I am still in my season of Happy, and hence will not allow anything to soil it.
I will even, in that spirit, still congratulate Liverpool Football Club (a club that I see as a big rival to my beloved one, a club I grew up being envious of because of their dominance at the time I was growing up, but which I gleefully and happily saw falter each of the last 30 years, as they kept trying to re-enact the dominance they showed prior to that) for winning the English Premier League title.
‘It’s ok’, I tell myself. ‘You and your beloved team still went on and had a good few years of dominance and control over the Red team, won a few titles along the way, and even played a part in ending their closest chance to getting their hands on it a few years ago, with that Stevie G slip!’. This is me consoling myself.
After all, as well, this Liverpool team also has four African players in it, and as a true advocate of African football, I should not but applaud the efforts of Sadio Mane, Mo Salah, Naby Keita and Joel Matip in this remarkable season.
I refuse to be unhappy, and will even applaud this team, because they did well – very well this season.
Is it not ironic, therefore, that it is during the penultimate game of the season against MY team, that this Liverpool team will be presented with their first Premier League trophy in 30 years, and it will be MY team – my boys in Blue – that will do a, honorary line up and applause to usher the Liverpool team on to the pitch – today?
But for the reasons stated above, I will ditch the envy, the jealousy and will still stay Happy. It is my happy week after all. And there is quite a lot to be happy about.
A good and worthy team won the Premier League title. A team that showed the example of how things should be.
My team has not done badly either this season (ok they probably need to reconsider and sign me as a centre back) – certainly not bad for a first season in charge as far as the manager goes.
That my team will be bearing witness to what is going to unfold – that trophy presentation – is good, a manifestation of what patience and dogged professionalism can do in anyone’s life.
One of the star players of this my Blue team – a really young but clearly intelligent boy (Mason Mount) said something that was quite moving to hear. And it is this spirit that I saw in the young 21-year old that capped my happiness at seeing Liverpool lift the trophy today.
Mason Mount said’ “I am a winner so I don’t like watching other people win, especially other teams. You want to win with your own team so it is definitely hard to watch someone else win but Liverpool have been brilliant this season and worthy winners.
“When you watch something like that, it gives you that extra motivation to want to win”, he said.
So I am happy. I am happy that even from within that team, a player as young as Mason Mount could see that another team lifting the trophy is not all negative or to be seen as a sign of failure of his team but rather as a sign of motivation for his team to do well next year.
This is where motivation is at its best. Two lessons are being learnt from this one day.

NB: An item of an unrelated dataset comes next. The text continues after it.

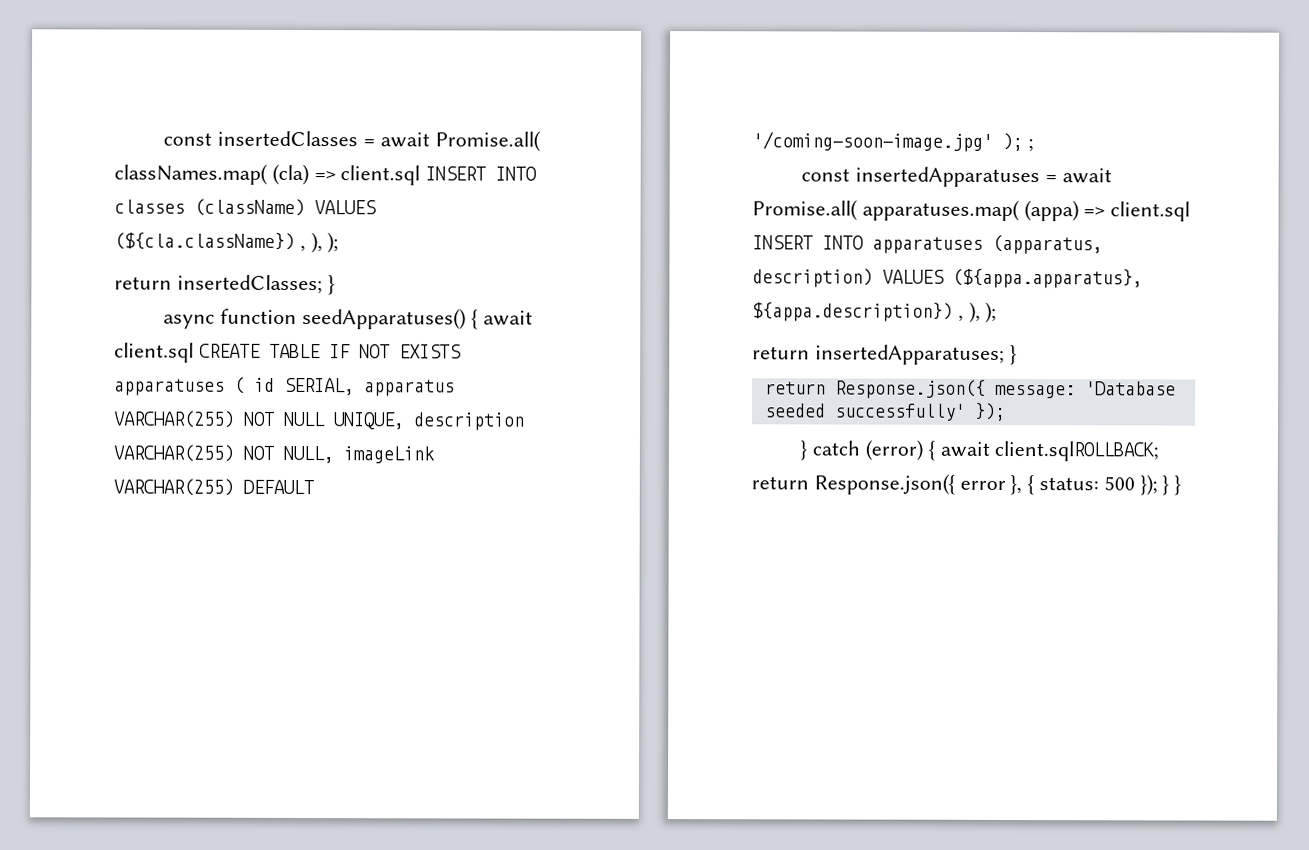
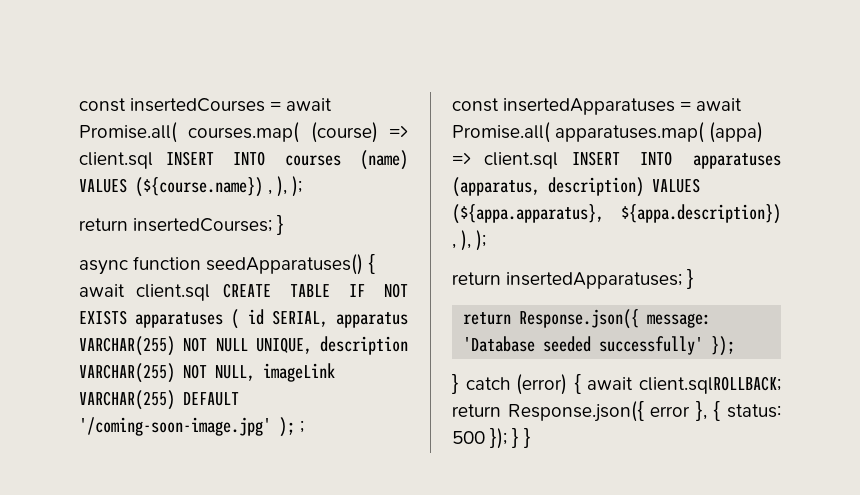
- const insertedClasses = await Promise.all( classNames.map( (cla) => client.sql INSERT INTO classes (className) VALUES (${cla.className}) , ), );
- return insertedClasses; }
+ const insertedCourses = await Promise.all( courses.map( (course) => client.sql INSERT INTO courses (name) VALUES (${course.name}) , ), );
+ return insertedCourses; }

That Liverpool winning the trophy should be a thing that motivates Chelsea (I don’t care about others, I am sorry) to want to achieve the same in the not-too-distant future, which means that we can all, in our different and respective spheres of endeavour, always look at the successes and accomplishments of others and aim not to be envious or bitter, but as a point to motivate us into working hard to be like them.
Also, when you look at the way Liverpool went about its way to winning this title (for those who follow the game, you will understand – those who don’t, please don’t look away, it still is useful), the way the management stuck by, and patiently allowed the head coach to do his work and create, in his own time, a winning strategy, we will see what patience, perseverance and continuity can do in life.
We frown on how we tend to make hasty decisions, giving up before even trying, or letting go without allowing the seed we sow to blossom properly.
The way we fail to look inward and see where our frailties are, yet we aim to punch above our weight and want things to happen.
Much as I hate to admit it, Liverpool built a solid structure – a stable football club where winning trophies and titles became an inevitability. They hired a manager who believed in what he could do, and they stuck by him, thus embracing my saying that ‘continuity is the bedrock of stability’.
We can all build solid and stable structures around our lives once we find the right motivation, and the right mindset.
Applaud excellence and be driven by it, rather than be resentful of the achiever.
When I realised all this, and heard Mason Mount in that statement he gave, in the spirit of happy, I was happy, and I will stay happy even watching my rival club picking up that trophy later tonight, in the full glare of my beloved team.